This analysis considers only the direct healthcare costs and does not include the improved quality of life for the patients due to reduced pain and faster healing following VF-001 treatment. This additional benefit to patients helps to offset the uncertainty in the estimates due to the fact that the estimated improvements in healing times are based on a retrospective comparison to a historical control group. The upcoming Phase II trial will directly compare VF-001 to standard care and will allow more precise estimates of the cost savings and improvements in quality of life due to VF-001 treatment, which will influence eventual product pricing.

Management has indicated that product pricing for use in the community setting is likely to be negotiated before product launch based on a revised pharmacoeconomic model that incorporates US data including efficacy and quality of life measures from the upcoming Phase IIb trial. Reimbursement for primary care may require specific submissions to enter a “positive list” of products with proven cost effectiveness that are reimbursed for wound care.

Product pricing assumption

Smith and Nephew markets Regranex, the only biologic drug approved by the FDA to improve wound healing in DFU, which is the closest comparator to VF-001 that is on the market. The company also markets Santyl, which is an enzymatic debriding agent for chronic wounds.

According to Bloomberg prescription data, the average price per prescription for Santyl in H116 was US$400, while for Regranex it was US$1,200. In a 2015 study of Apligraf and EpiFix in DFU patients Zelen et al. reported that the average graft product cost per patient was US$1,669/patient for EpiFix (2.15 grafts at US$776 each) and US$9,216/patient for Apligraf (6.2 grafts at US$1,486 each).

In or forecasts we assume that in order to promote strong uptake in VLU patients treated in the community setting a course of treatment with VF-001 will be priced at US$1,000 per patient. The pharmacoeconomic analysis described above indicates that at this price point the use of VF-001 would result in cost savings to the healthcare system. The price represents a 17% discount to Regranex pricing and is 40% less than the cost of a course of EpiFix in the US.

We will review our product pricing assumptions when we have data from the randomised Phase II trial of the extent to which VF-001 speeds healing, and therefore of the number of weeks of compression bandaging that will be avoided by treating patients with VF-001.

Market sales of comparable products

Smith and Nephew reported that global sales in 2015 for its portfolio of advanced wound bioactives totalled $344m. Regranex is the third biggest-selling product in this category for the company, behind Santyl and Oasis Wound Matrix. If Regranex contributed 20% of global sales of wound bioactives then that would represent global sales for the product of US$69m.

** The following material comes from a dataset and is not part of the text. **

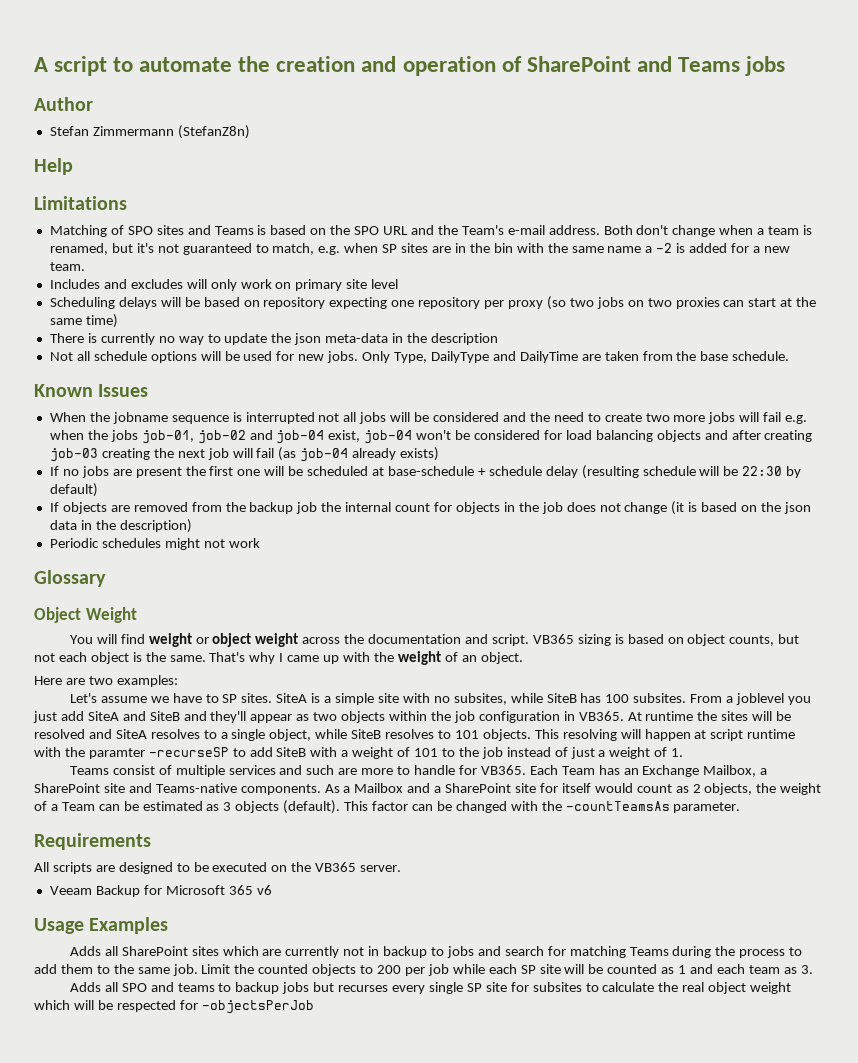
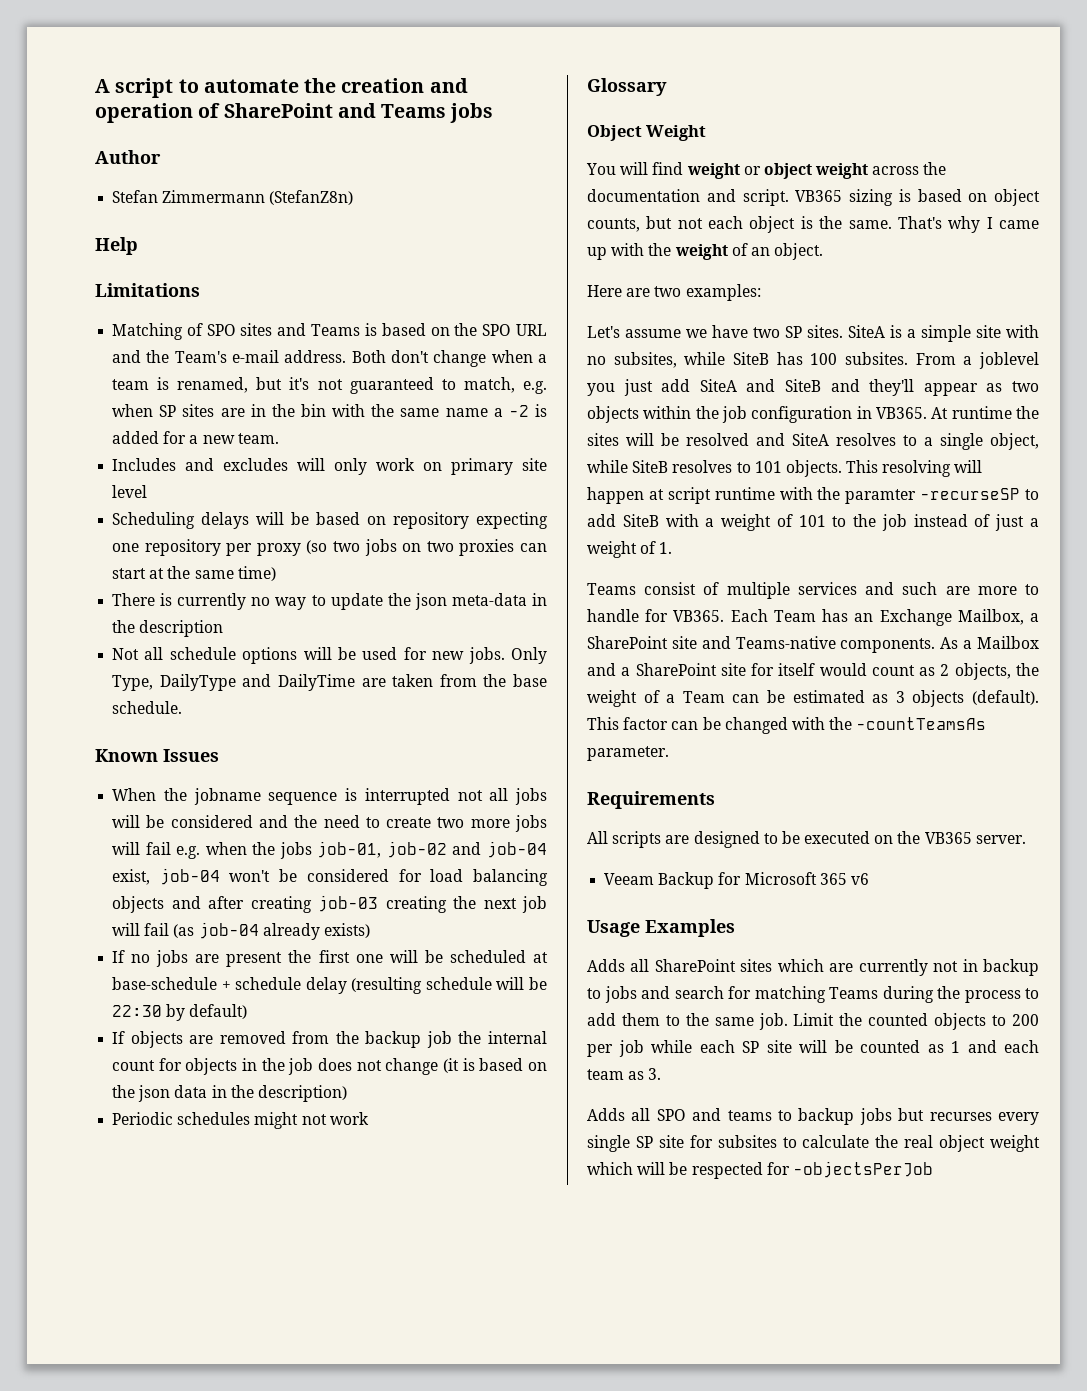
[205,694,219,703] to -> [753,327,780,338] two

According to Bloomberg prescription data the US sales for Regranex and Santyl in 2015 were US$41m and US$107m respectively.

Incidence of diabetes: Second targeted indication

The company plans to file a separate IND to allow the development of VF-001 for the treatment of DFU. We have also performed a bottom-up analysis to identify the number of cases of DFU in the major markets.

According to the Centres for Disease Control and Prevention, in 2014 there were 22m people in the US diagnosed with diabetes (including 0.2m under age of 18), and a further 8m with undiagnosed diabetes. However, we use the number of diagnosed diabetics to calculate the number of DFU cases each year because the prevalence surveys were done in the diagnosed diabetic population.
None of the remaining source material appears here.